Later, came my sweet little princess and only daughter. What a jewel she is. I love her very much. I think she really does have me around her little finger. She is my special girl and a daddy's girl. I love that. A lot. She just started Kindergarten this year and is really enjoying it. She is a little on the bossy side (I guess if you had had 3 brothers to fight off, you would be too) and a true hint-ter. "Daddy, that candy sure looks good!". Sounds like me when I was little. I learned my lesson young to simply ask for what you want. She is a girly-girl 150%. She loves to play dress-up (poor bug (son #2)- he gets roped into playing house and baby all the time), she loves doing her hair, and she simply must do her makeup and sticker earrings everyday. She cracks me up! She has a great spirit about her and is fun to be around. She is also very loving and is a great hug giver!

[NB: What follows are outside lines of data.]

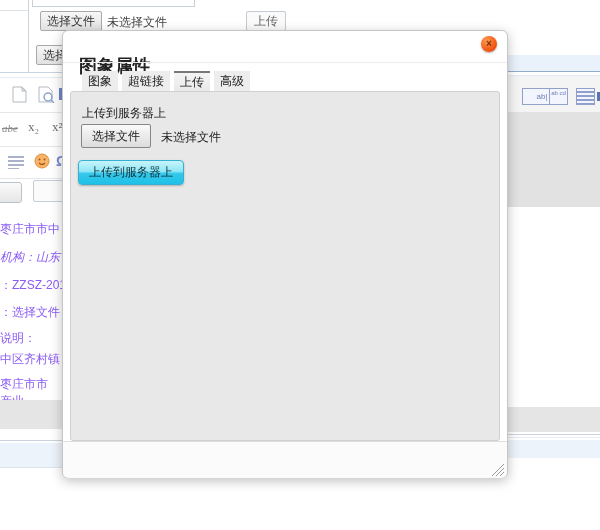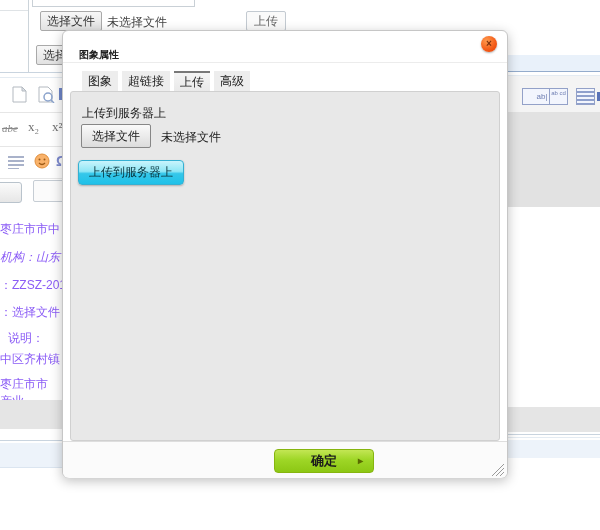--- a/index.html
+++ b/index.html
@@ -53,7 +53,7 @@
     left:62px; top:30px; width:446px; height:448px; background:#fff;
     border:1px solid #c6c6c6; border-radius:6px; box-shadow:0 3px 12px rgba(0,0,0,.25);
   }
-  .dlg-title { left:16px; top:17px; font-size:10px; font-weight:bold; color:#222; }
+  .dlg-title { left:16px; top:23px; font-size:18px; font-weight:bold; color:#222; }
   .dlg-close {
     right:10px; top:5px; width:16px; height:16px; border-radius:50%;
     background:radial-gradient(circle at 35% 30%, #ff9a4e, #f35a17 60%, #dd3a04);

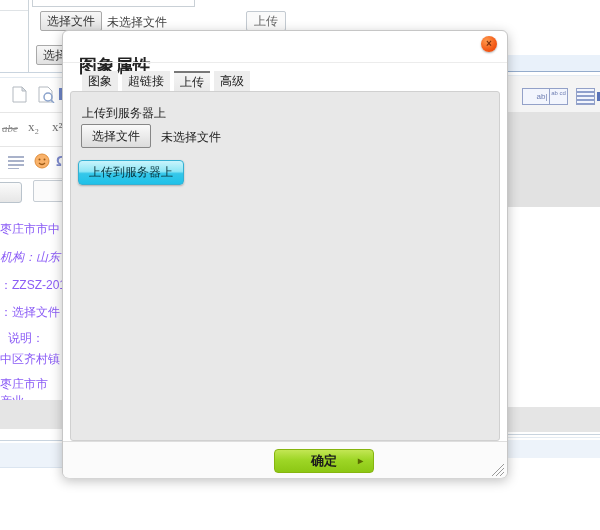--- a/index.html
+++ b/index.html
@@ -164,7 +164,7 @@
   <span class="abs bg-label" style="top:249px;font-style:italic;">机构：山东</span>
   <span class="abs bg-label" style="top:277px;">：ZZSZ-201</span>
   <span class="abs bg-label" style="top:304px;">：选择文件</span>
-  <span class="abs bg-label" style="top:330px;padding-left:8px;">说明：</span>
+  <span class="abs bg-label" style="top:330px;">说明：</span>
   <span class="abs bg-label" style="top:351px;">中区齐村镇</span>
   <span class="abs bg-label" style="top:376px;">枣庄市市</span>
   <span class="abs bg-label" style="top:393px;">产业</span>

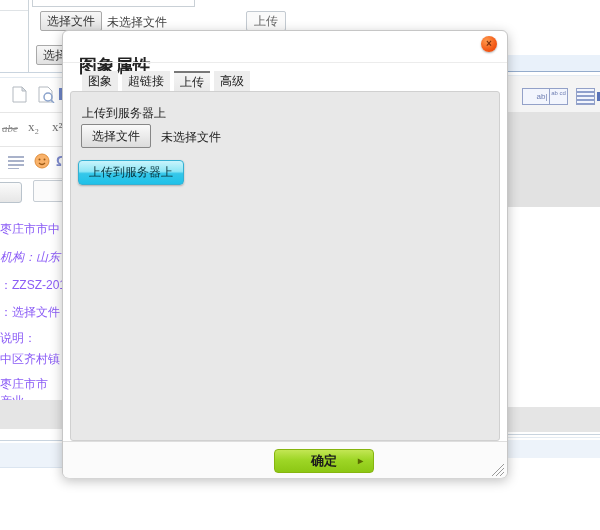--- a/index.html
+++ b/index.html
@@ -208,10 +208,6 @@
     </div>
 
     <div class="abs dlg-footer">
-      <div class="btn btn-ok">
-        <span>确定</span>
-        <span class="glyph">▸</span>
-      </div>
       <svg class="abs resize-handle" width="14" height="14">
         <line x1="2" y1="14" x2="14" y2="2" stroke="#9a9a9a"></line>
         <line x1="6" y1="14" x2="14" y2="6" stroke="#9a9a9a"></line>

Next came son #2. What a cutie. As he has grown, he has really developed a very independent attitude (and that is putting it mildly). The foot stomping and grunting won't ever make me love him less, just worry more about how he will behave when faced with a problem later in life. But nothing, and I mean, nothing can beat him running to me when I come home from school and scream "Daddy!" and jump into my arms and hug me, and then tell me, "Daddy, I missed you today!". Man, talk about melting a guys heart. I love you bug!
That brings us to my last (at least for the time being- or maybe forever) son #3. What a joy he has been. It was hard for me at first. He wanted nothing to do with me. That was hard. I wanted to hold him and love him. Then, thanks for CORE Academy (see past posts of oodles of info on this topic) I got to spend the summer with him. I saw him everyday. I got to play with him, I got to read to him, and hold him while he went to sleep. By the end of the summer, we became great buds. In fact, now, when I get home from school, he will toddle over to me with a bug smile and his arms raised and want to be picked up. That is so wonderful. I love his smile and his giggle when you tickle him. Man, what a blessing he is.
I don't think I would give up, trade, or redo anything about my life. I have been through a lot, but I have learned so much from those experiences. That is the best part. Those experiences make us who and what we are. I can't, no, I WON'T imagine my life without my wife and children. Thank the Lord for families and love. I wouldn't be here telling you this except for that!
Thanks for sharing this special 100th post with me. I hope you have a great day!